Il y a aussi deux autres projets au port de Radès : un quai multi-vrac et nous allons construire un nouveau quai vrac d’une longueur de 200 mètres pour un coût de 37MD et l’appel d’offres est en cours.

Troisième chose. On a un quai pétrolier à Radès, et nous sommes en train de le refaire complètement. Les travaux ont commencé depuis deux semaines. Le dernier projet sera lancé sous format BOT pour construire un quai céréalier sur un terrain de deux hectares. Devant ce terrain, on peut construire un quai céréalier de 200 mètres linéaires. Nous allons lancer un appel d’offres national et international en BOT. Donc le futur concessionnaire aura le droit de construire un quai de 200 mètres et deux hectares de terre-plein. Il doit aussi avoir des chargeuses, des bandes transporteuses et construire un silo de 50 mille tonnes. L’objectif est d’éliminer les surestaries et faire des économies d’échelle et diminuer ainsi le coût d’import de céréales.

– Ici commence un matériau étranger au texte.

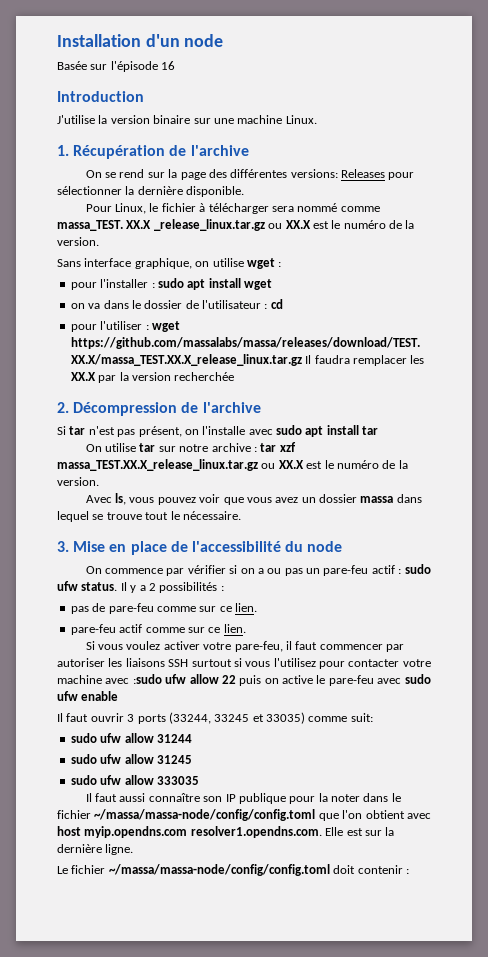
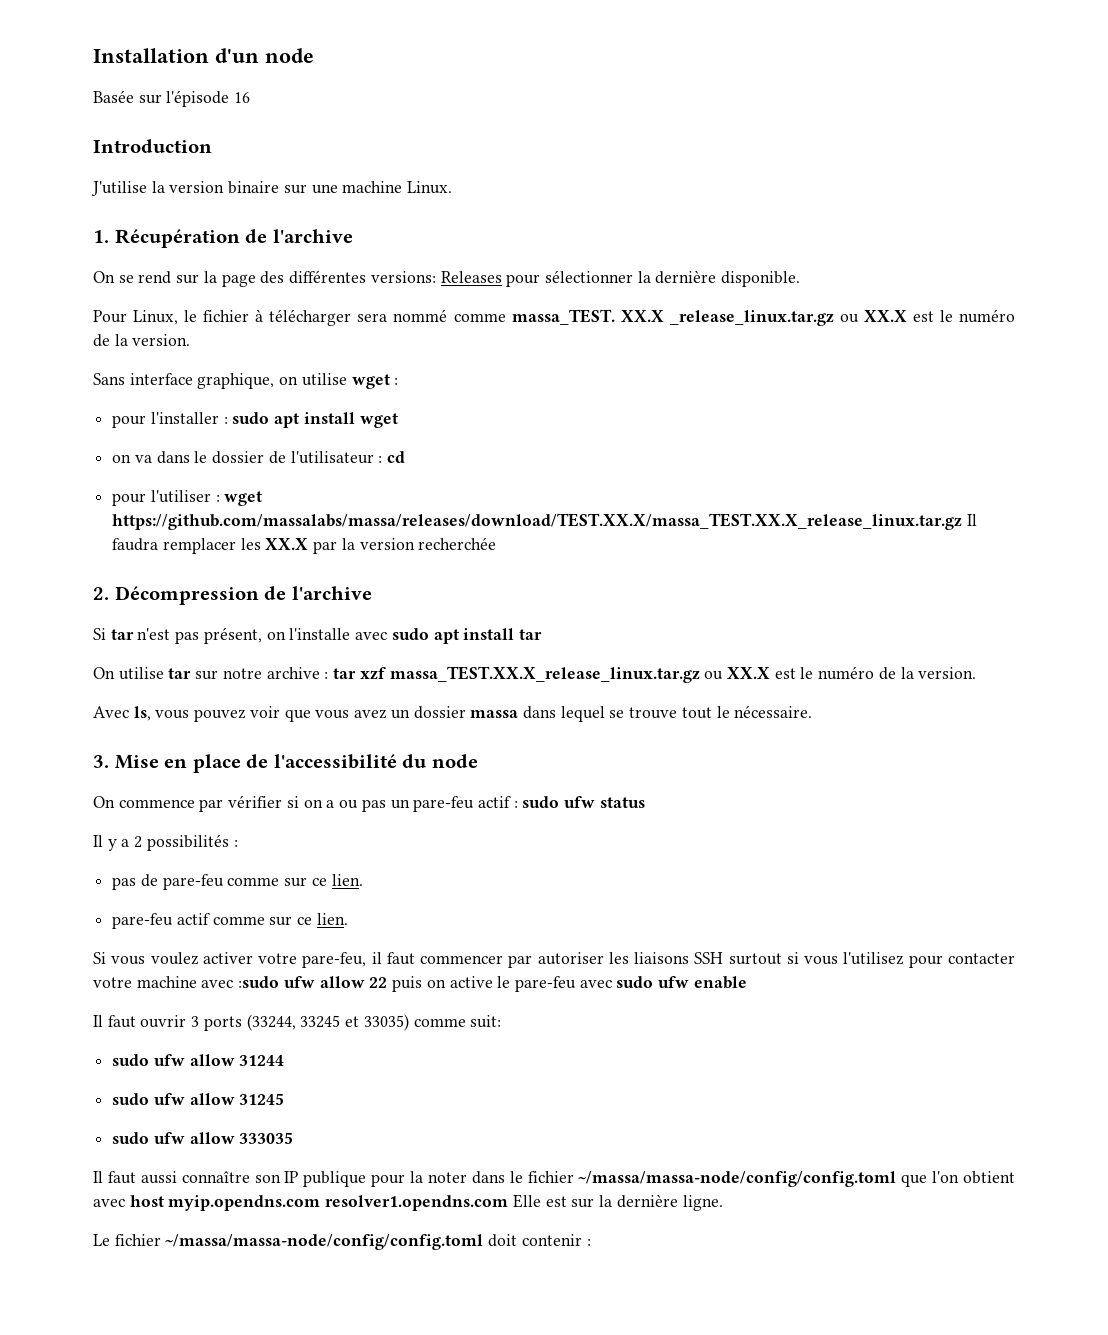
[81,582,118,591] status. -> [599,797,645,808] status //
[190,826,322,838] resolver1.opendns.com. -> [325,1195,509,1211] resolver1.opendns.com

L’appel d’offres sera lancé quand ?

Dans les jours à venir, nous allons présenter un dossier au conseil ministériel. Et dès que nous recevons l’accord, nous lancerons l’appel d’offres en BOT.

Et que comptez-vous faire à Bizerte qui prépare un nouveau pont ?

Pour le port de Bizerte, nous avons le projet d’un deuxième quai pétrolier. Nous attendons juste l’achèvement des études techniques et nous lancerons l’appel d’offres pour un projet à 70 MDT. Nous aurons ainsi deux quais pétroliers et non pas un seul, à la disposition de notre client la STIR. Il nous restera alors encore quatre projets. Un projet en dessous du nouveau pont qui sera construit, nous avons 13 hectares à proximité de la cimenterie de Bizerte. Nous voulons construire deux postes à quais et deux terminaux. Nous sommes en train d’achever les études, le business plan et ils seront accordés en BOT pour celui qui veut exploiter les 13 hectares. Le choix l’activité est ouvert pour la personne intéressée et nous allons étudier toutes les propositions. L’appel d’offres en BOT concernera le poste à quais, les terre-pleins et les équipements. Un deuxième projet en BOT concernera la gare maritime côté Zarzouna, pour un terminal qui accueillera les navires Ropax, pour réduire la pression au niveau du port de la Goulette. Le port de Bizerte va nous permettre d’accueillir des navires venant de Marseille ou de Gênes, tout en gagnant quatre heures par rapport à la Goulette. L‘endroit est attractif.

Le dernier projet, c’est d’élargir le port de Bizerte de trois hectares et de faire un autre poste à quai. Nous avons demandé à la STS (Société Tunisienne du Sucre) de nous dévoiler son orientation future dans cette activité, nous attendons le plan directeur.